On the microstructural evolution and accelerated magnetocaloric phase formation in La-Fe-Si alloys by hot forging deformation

To solve the difficulty in forming magnetocaloric phase in La-Fe-Si alloys due to intrinsic incompleteness of peritectic reaction and slow diffusion rate, we proposed here a new approach of hot forging deformation to accelerate the phase formation. The evolution of phase constitution, grain structure and magnetocaloric effect has been systematically investigated, and the underlying mechanism was revealed. It was found that a novel microstructure, consisting of refined layer phases and high-density grain boundaries, formed during the forging deformation and played a key role in promoting the phase formation process.
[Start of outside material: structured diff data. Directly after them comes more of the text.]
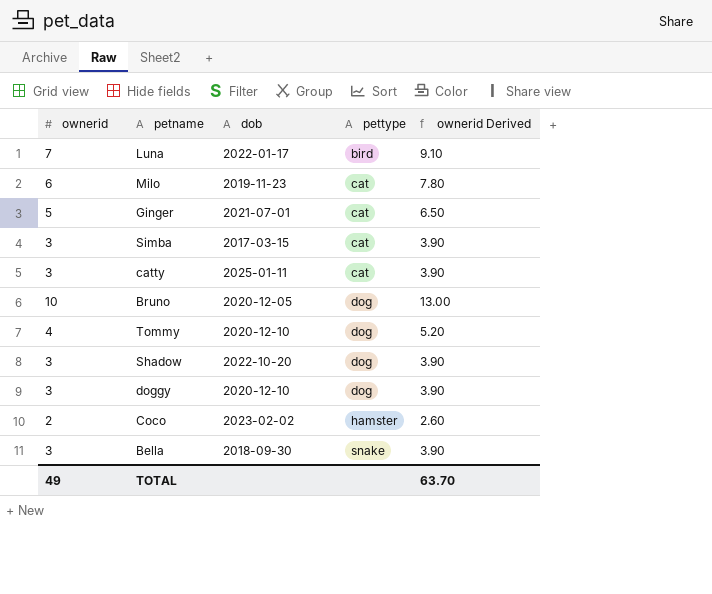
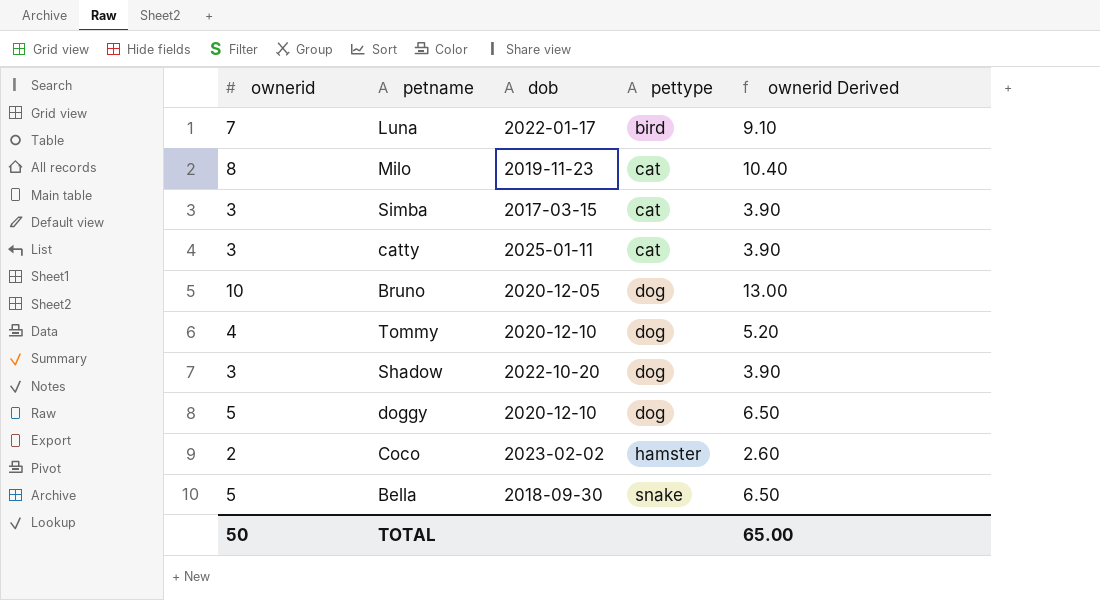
row Ginger: 5 | 2021-07-01 | cat | 6.50 -> none
Milo | ownerid: 6 -> 8
Milo | ownerid Derived: 7.80 -> 10.40
doggy | ownerid: 3 -> 5
doggy | ownerid Derived: 3.90 -> 6.50
Bella | ownerid: 3 -> 5
Bella | ownerid Derived: 3.90 -> 6.50
TOTAL | ownerid: 49 -> 50
TOTAL | ownerid Derived: 63.70 -> 65.00

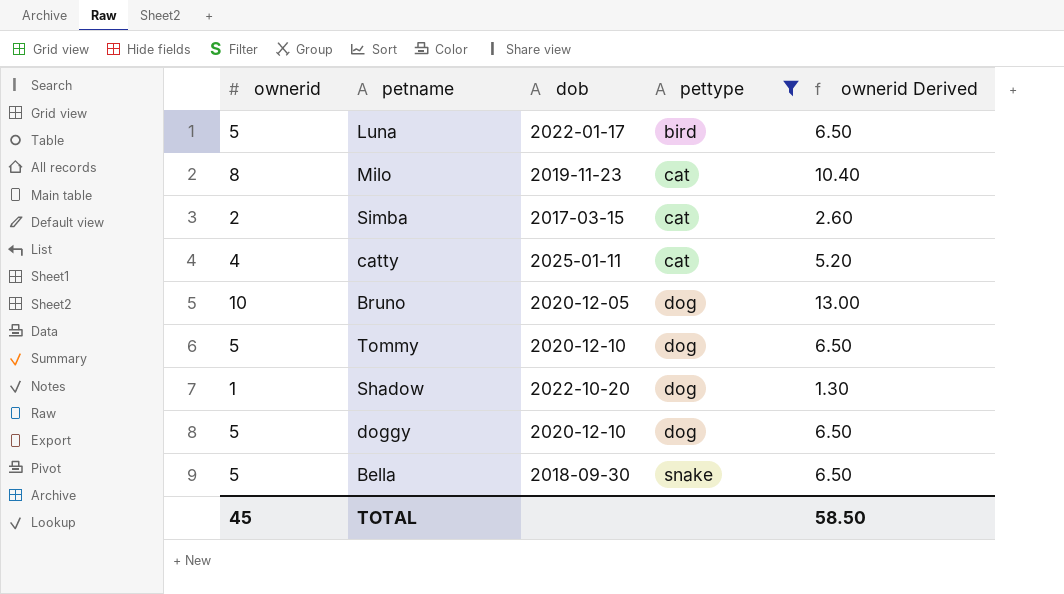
filter: none -> pettype != hamster
Luna | ownerid: 7 -> 5
Luna | ownerid Derived: 9.10 -> 6.50
Simba | ownerid: 3 -> 2
Simba | ownerid Derived: 3.90 -> 2.60
catty | ownerid: 3 -> 4
catty | ownerid Derived: 3.90 -> 5.20
Tommy | ownerid: 4 -> 5
Tommy | ownerid Derived: 5.20 -> 6.50
Shadow | ownerid: 3 -> 1
Shadow | ownerid Derived: 3.90 -> 1.30
TOTAL | ownerid: 50 -> 45
TOTAL | ownerid Derived: 65.00 -> 58.50

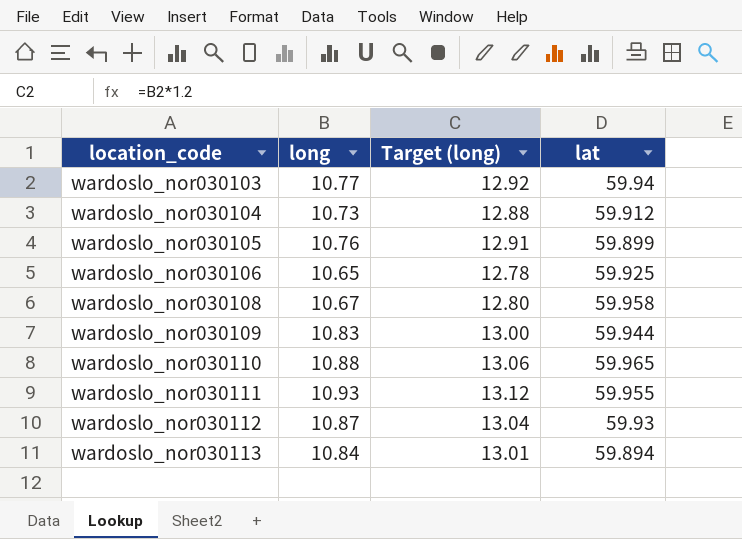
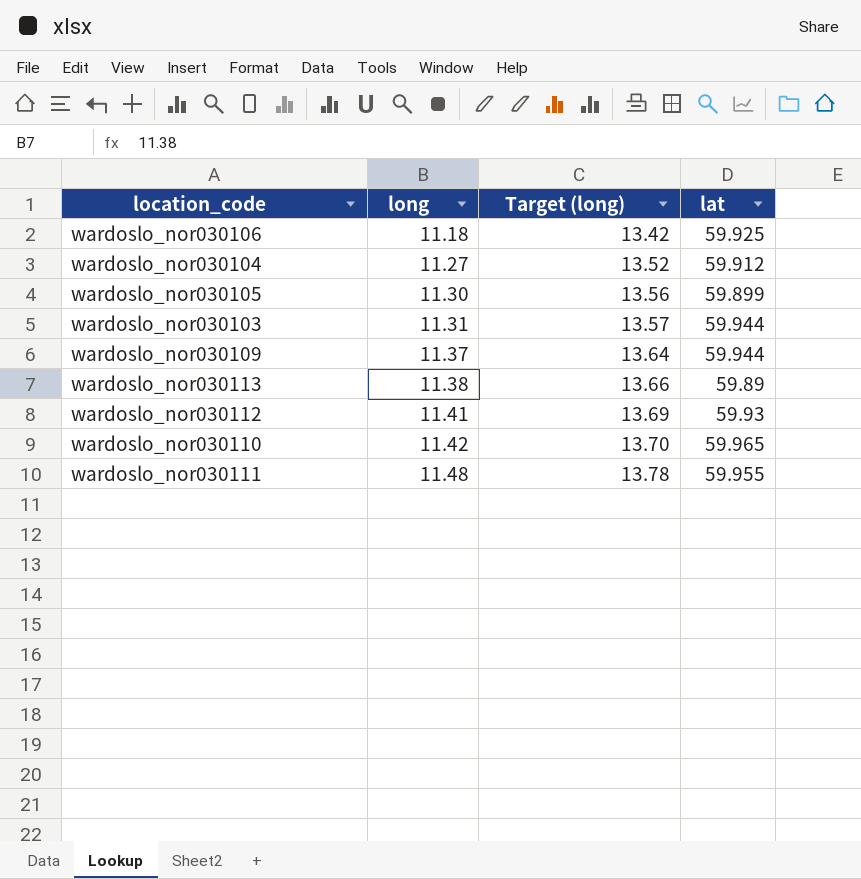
row order: location_code ascending -> long ascending
row wardoslo_nor030108: 10.67 | 12.80 | 59.958 -> none
wardoslo_nor030106 | long: 10.65 -> 11.18
wardoslo_nor030106 | Target (long): 12.78 -> 13.42
wardoslo_nor030104 | long: 10.73 -> 11.27
wardoslo_nor030104 | Target (long): 12.88 -> 13.52
wardoslo_nor030105 | long: 10.76 -> 11.30
wardoslo_nor030105 | Target (long): 12.91 -> 13.56
wardoslo_nor030103 | long: 10.77 -> 11.31
wardoslo_nor030103 | Target (long): 12.92 -> 13.57
wardoslo_nor030103 | lat: 59.94 -> 59.944
wardoslo_nor030109 | long: 10.83 -> 11.37
wardoslo_nor030109 | Target (long): 13.00 -> 13.64
wardoslo_nor030113 | long: 10.84 -> 11.38
wardoslo_nor030113 | Target (long): 13.01 -> 13.66
wardoslo_nor030113 | lat: 59.894 -> 59.89
wardoslo_nor030112 | long: 10.87 -> 11.41
wardoslo_nor030112 | Target (long): 13.04 -> 13.69
wardoslo_nor030110 | long: 10.88 -> 11.42
wardoslo_nor030110 | Target (long): 13.06 -> 13.70
wardoslo_nor030111 | long: 10.93 -> 11.48
wardoslo_nor030111 | Target (long): 13.12 -> 13.78

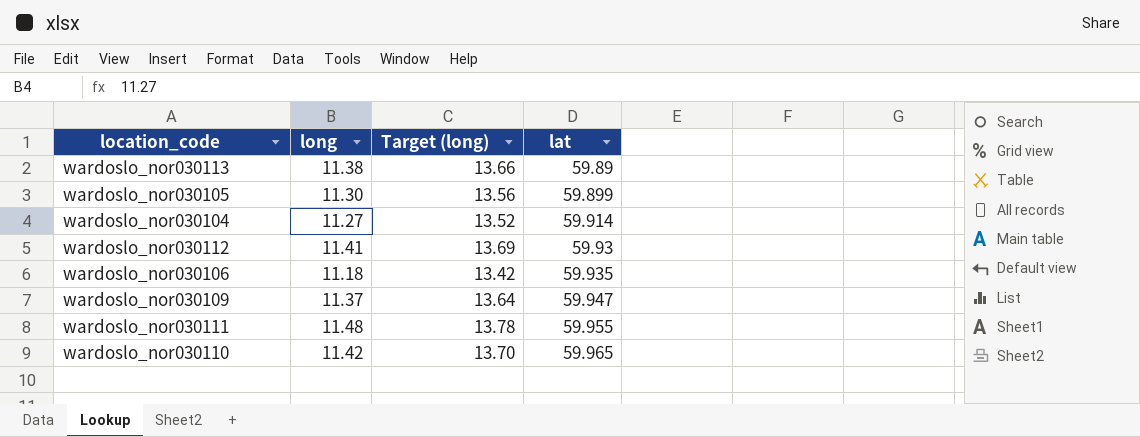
row order: long ascending -> lat ascending
row wardoslo_nor030103: 11.31 | 13.57 | 59.944 -> none
wardoslo_nor030104 | lat: 59.912 -> 59.914
wardoslo_nor030106 | lat: 59.925 -> 59.935
wardoslo_nor030109 | lat: 59.944 -> 59.947

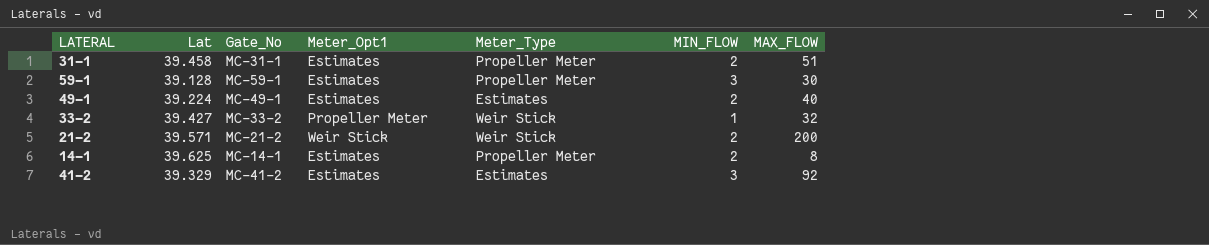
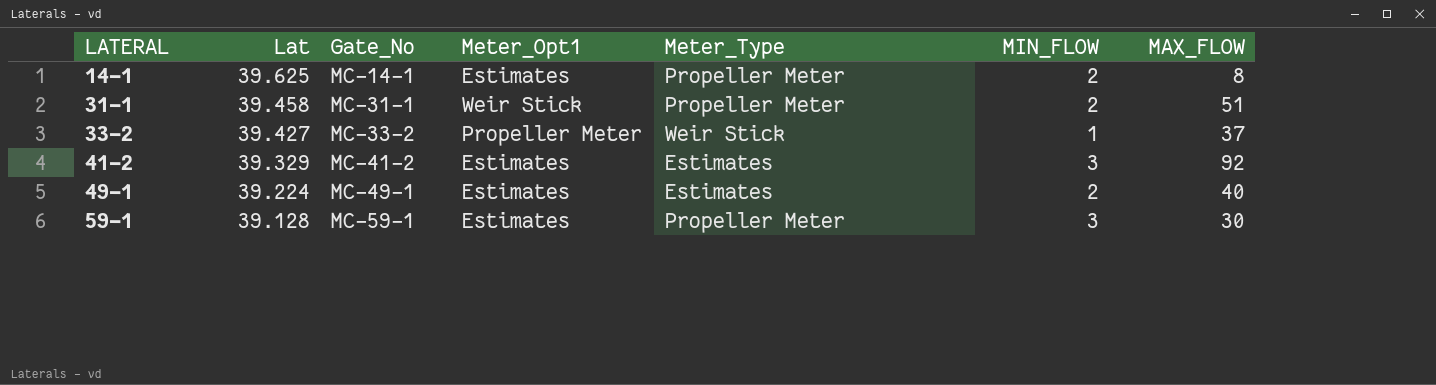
row order: none -> LATERAL ascending
row 21-2: 39.571 | MC-21-2 | Weir Stick | Weir Stick | 2 | 200 -> none
31-1 | Meter_Opt1: Estimates -> Weir Stick
33-2 | MAX_FLOW: 32 -> 37

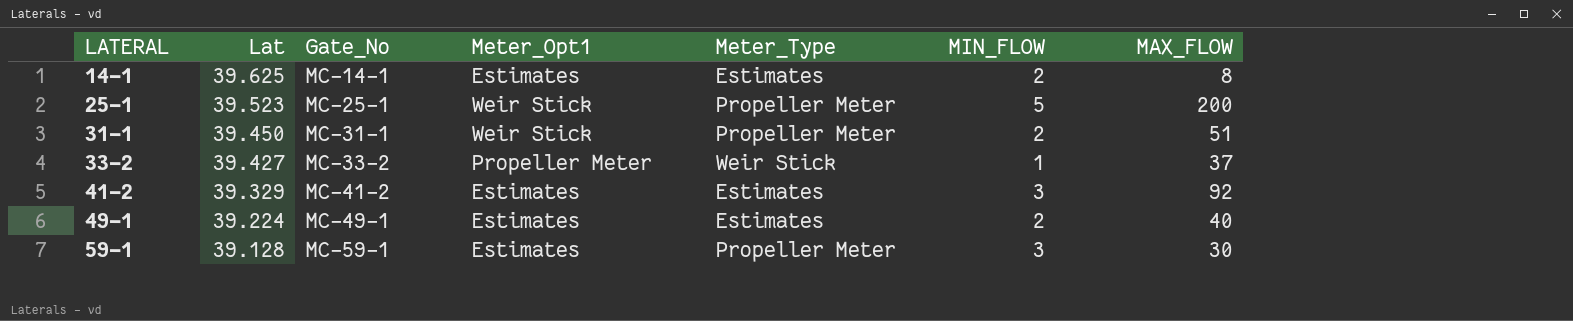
14-1 | Meter_Type: Propeller Meter -> Estimates
row 25-1: none -> 39.523 | MC-25-1 | Weir Stick | Propeller Meter | 5 | 200
31-1 | Lat: 39.458 -> 39.450

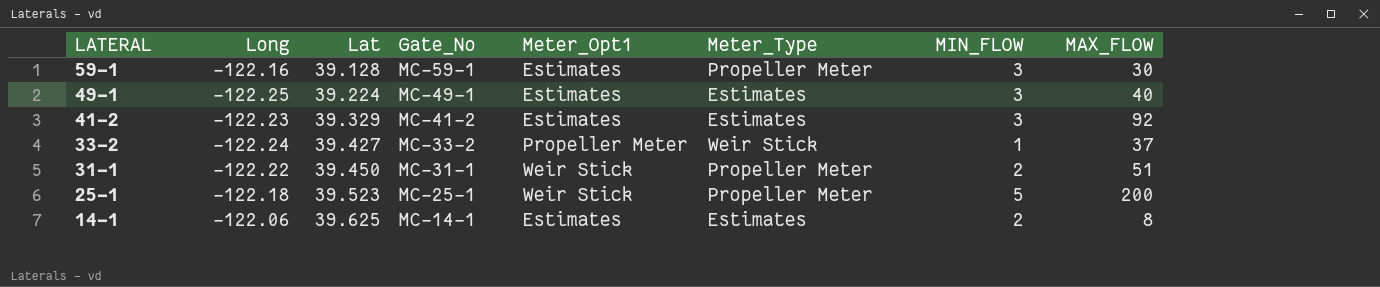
row order: LATERAL ascending -> LATERAL descending
column Long | position: none -> 2
49-1 | MIN_FLOW: 2 -> 3

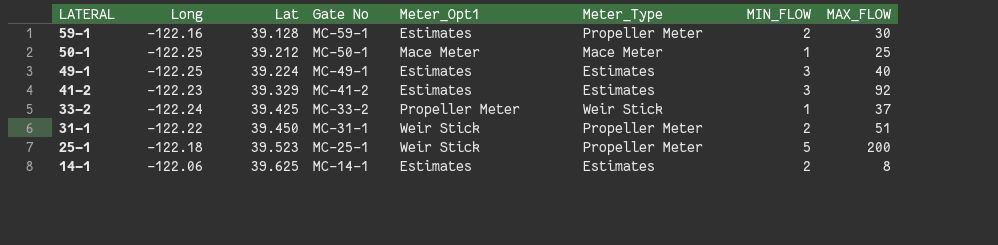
column name: Gate_No -> Gate No
59-1 | MIN_FLOW: 3 -> 2
row 50-1: none -> -122.25 | 39.212 | MC-50-1 | Mace Meter | Mace Meter | 1 | 25
33-2 | Lat: 39.427 -> 39.425

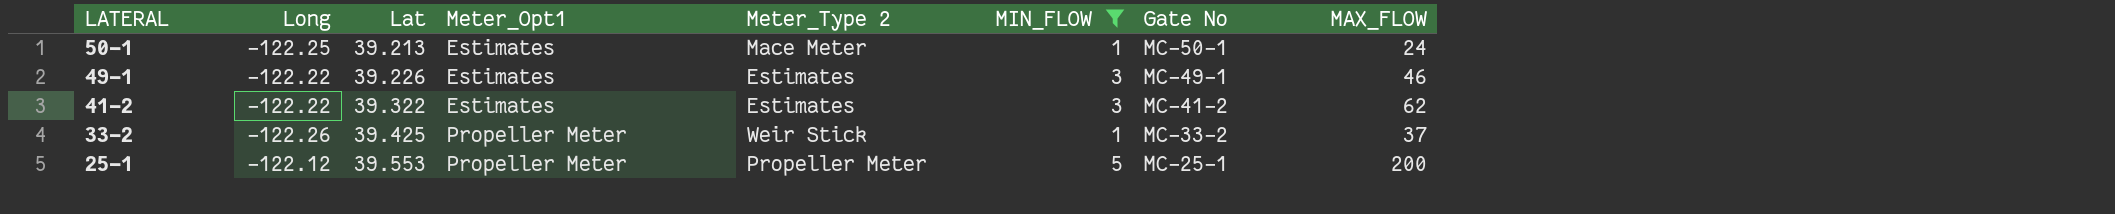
filter: none -> MIN_FLOW != 2
column name: Meter_Type -> Meter_Type 2
column Gate No | position: 4 -> 7
50-1 | Lat: 39.212 -> 39.213
50-1 | Meter_Opt1: Mace Meter -> Estimates
50-1 | MAX_FLOW: 25 -> 24
49-1 | Long: -122.25 -> -122.22
49-1 | Lat: 39.224 -> 39.226
49-1 | MAX_FLOW: 40 -> 46
41-2 | Long: -122.23 -> -122.22
41-2 | Lat: 39.329 -> 39.322
41-2 | MAX_FLOW: 92 -> 62
33-2 | Long: -122.24 -> -122.26
25-1 | Long: -122.18 -> -122.12
25-1 | Lat: 39.523 -> 39.553
25-1 | Meter_Opt1: Weir Stick -> Propeller Meter

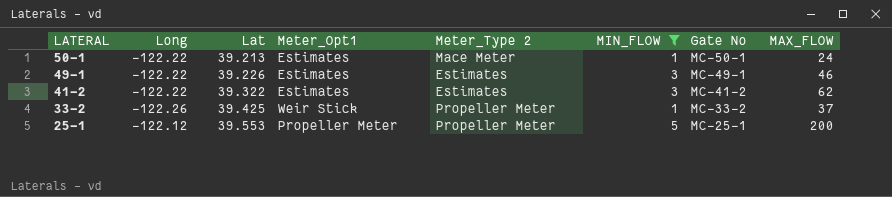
50-1 | Long: -122.25 -> -122.22
33-2 | Meter_Opt1: Propeller Meter -> Weir Stick
33-2 | Meter_Type 2: Weir Stick -> Propeller Meter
As a result, a dominant La(Fe, Si)13 phase with a volume fraction of 82.2% was obtained in the 84.4% deformed sample after annealing at 1323 K for only 1 h. This led to a large magnetic entropy change of 14.6 J/kg K at 2 T compared with 1.3 J/kg K for the non-deformed sample. A prominent magnetic entropy change of 19.4 J/kg K at 2 T was obtained after annealing for 12 h and hydrogenating, and the integrity of the sample was maintained. The current results suggest that the hot forging deformation effectively facilitates the magnetocaloric phase formation in La-Fe-Si alloys, and becomes a promising route for mass production of near-net-shape magnetic refrigerants.